Teknologi yang disertai
kebebasan dan tanpa adanya pendidikan yang baik dan tepat maka yang dihasilkan
hanyalah kehancuran. Lagi-lagi faktor eksternal yaitu diantaranya pendidikan
sangatlah penting dalam mencegah remaja agar tidak terjun kedalam jurang
kenistaan. Menurut pengamatan para ahli, setiap anak biasanya mengalami dua
masa pancaroba atau krisis yang lazim disebut ”trotz”. Masa “trotz” ini
terjadi dua periode, trotz periode
ke-1 dan trotz periode ke-2. Trotz periode ke-1 terjadi pada usia 2
sampai 3 tahun dengan ciri utama anak menjadi egois, selalu bersikap dan
bertingkah laku mendahulukan kepentingan diri sendiri. Trotz periode ke-2 terjadi pada umur antara 14 sampai 17 tahun,
dengan ciri utama sering membantah orangtuanya sendiri dalam mencapai identitas
diri. (Muhibbin Syah 2010: 57).
Orangtua merupakan
orang yang terdekat dengan anak-anaknya, peran orangtua tidak bisa dipungkiri
akan menentukan perkembangan si anak.
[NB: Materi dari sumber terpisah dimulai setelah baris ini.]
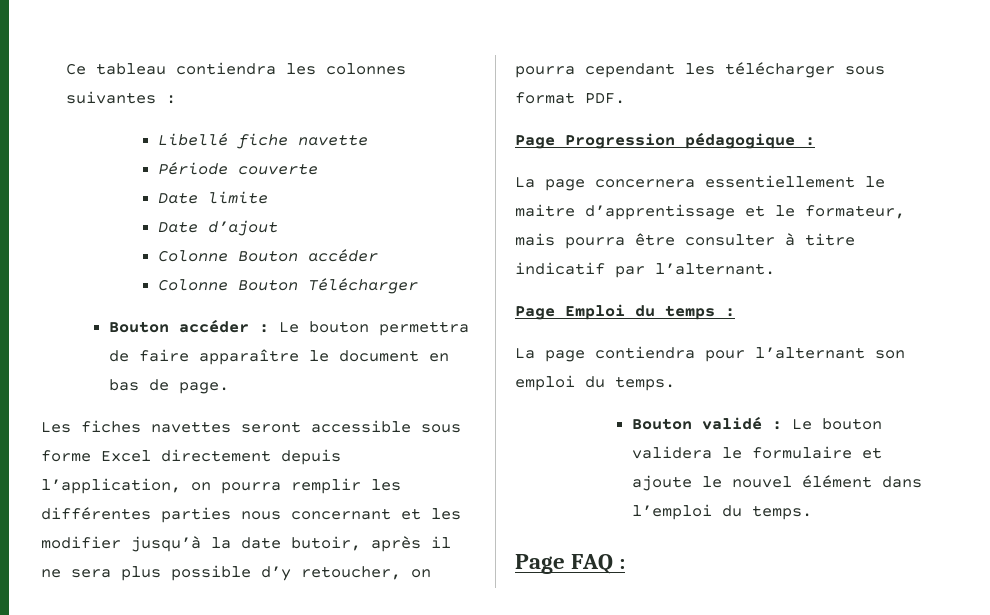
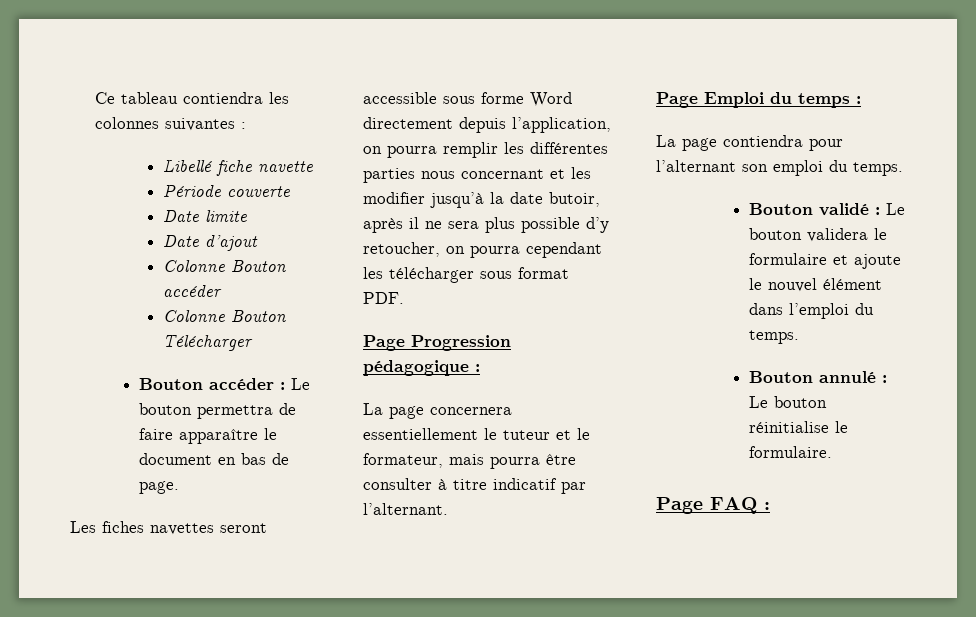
- Les fiches navettes seront accessible sous forme Excel directement depuis l’application, on pourra remplir les différentes parties nous concernant et les modifier jusqu’à la date butoir, après il ne sera plus possible d’y retoucher, on pourra cependant les télécharger sous format PDF.
+ Les fiches navettes seront accessible sous forme Word directement depuis l’application, on pourra remplir les différentes parties nous concernant et les modifier jusqu’à la date butoir, après il ne sera plus possible d’y retoucher, on pourra cependant les télécharger sous format PDF.
- La page concernera essentiellement le maitre d’apprentissage et le formateur, mais pourra être consulter à titre indicatif par l’alternant.
+ La page concernera essentiellement le tuteur et le formateur, mais pourra être consulter à titre indicatif par l’alternant.
+ Bouton annulé : Le bouton réinitialise le formulaire.

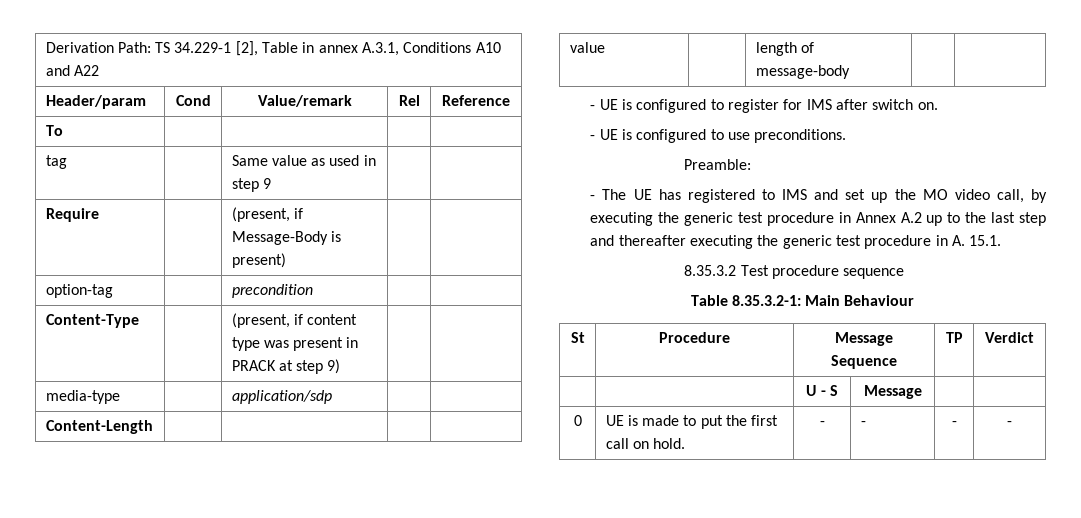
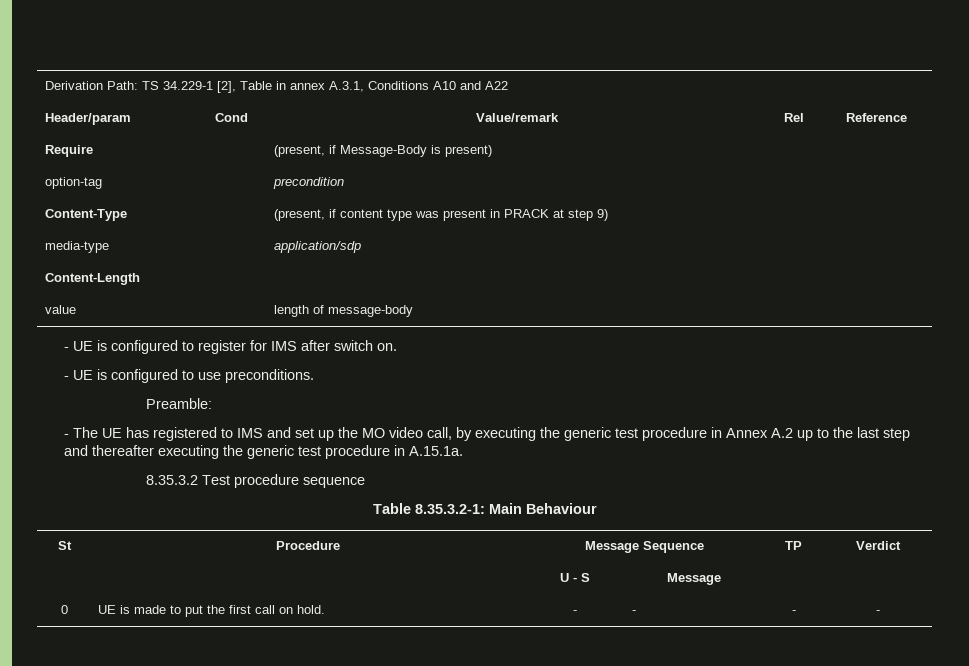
- To | | | |
- tag | | Same value as used in step 9 | |
- - The UE has registered to IMS and set up the MO video call, by executing the generic test procedure in Annex A.2 up to the last step and thereafter executing the generic test procedure in A. 15.1.
+ - The UE has registered to IMS and set up the MO video call, by executing the generic test procedure in Annex A.2 up to the last step and thereafter executing the generic test procedure in A.15.1a.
Namun pada kenyataannya saat ini, peran
orangtua justru malah diabaikan. Sangat sedikit
sekali orangtua yang memperhatikan perkembangan anaknya. Mereka secara tidak
sadar telah sepenuhnya menyerahkan tugas mereka sebagai orangtua kepada
lingkungan pendidikan, dalam hal ini adalah sekolah. Tidak salah, karena memang
pada dasarnya lembaga pendidikan pun turut berperan serta dalam pembentukan
perkembangan remaja. Akan tetapi tidak melepaskan peran orangtua yang secara
nyata sangat penting sebagai orang yang memang dekat dengan si individu
tersebut.
Ini lah sebenarnya yang
membuat dekadensi moral para pemuda, khususnya pelajar. Dapat kita lihat
porsetase problematika remaja saat ini. Sangat menyayat hati. Berdasarkan hasil survei Komnas
Perlindungan Anak bekerja sama dengan Lembaga Perlindungan Anak (LPA) di 12
provinsi pada 2007 diperoleh pengakuan remaja bahwa sebanyak 93,7% anak SMP dan
SMU pernah melakukan ciuman, petting, dan oral seks, 62,7% anak SMP mengaku sudah
tidak perawan, 21,2% remaja SMA mengaku pernah melakukan aborsi. Dari 2 juta
wanita Indonesia yang pernah melakukan aborsi, 1 juta adalah remaja. Sebanyak
97% pelajar SMP dan SMA mengaku suka menonton film porno.
Kita kembali lagi bahwa
faktor yang menentukan perkembangan remaja yaitu dari dirinya sendiri dan dari
lingkungannya. Semua problematika yang terjadi pada para pelajar Indonesia
sudah jelas karena 2 faktor tersebut. Namun yang mendominasi adalah faktor
lingkungan dimana individu tersebut berada. Masihkah kita rela anak-anak negeri
menjadi rusak? Parahnya problematika ini dari tahun ke tahun semakin meningkat.
Serendah itukah kepedulian para orangtua dan perangkat-perangkat negara melihat
kondisi remaja Indonesia yang semakin memburuk ini. Sudah saatnya negeri ini
kembali menjadi negeri yang melahirkan para penggagas yang unggul. Seperti
layaknya para pejuang-pejuang negeri ini terdahulu yang mengorbankan jiwa
bahkan raganya untuk kemajuan negeri ini.
Orangtua bagaimanapun
memiliki peran yang sangat penting dalam perkembangan anak-anaknya, karena
orangtua berperan sebagai pihak yang memantau pergaulan anak-anaknya disamping
lingkungan pendidikan dan lingkungan pergaulan.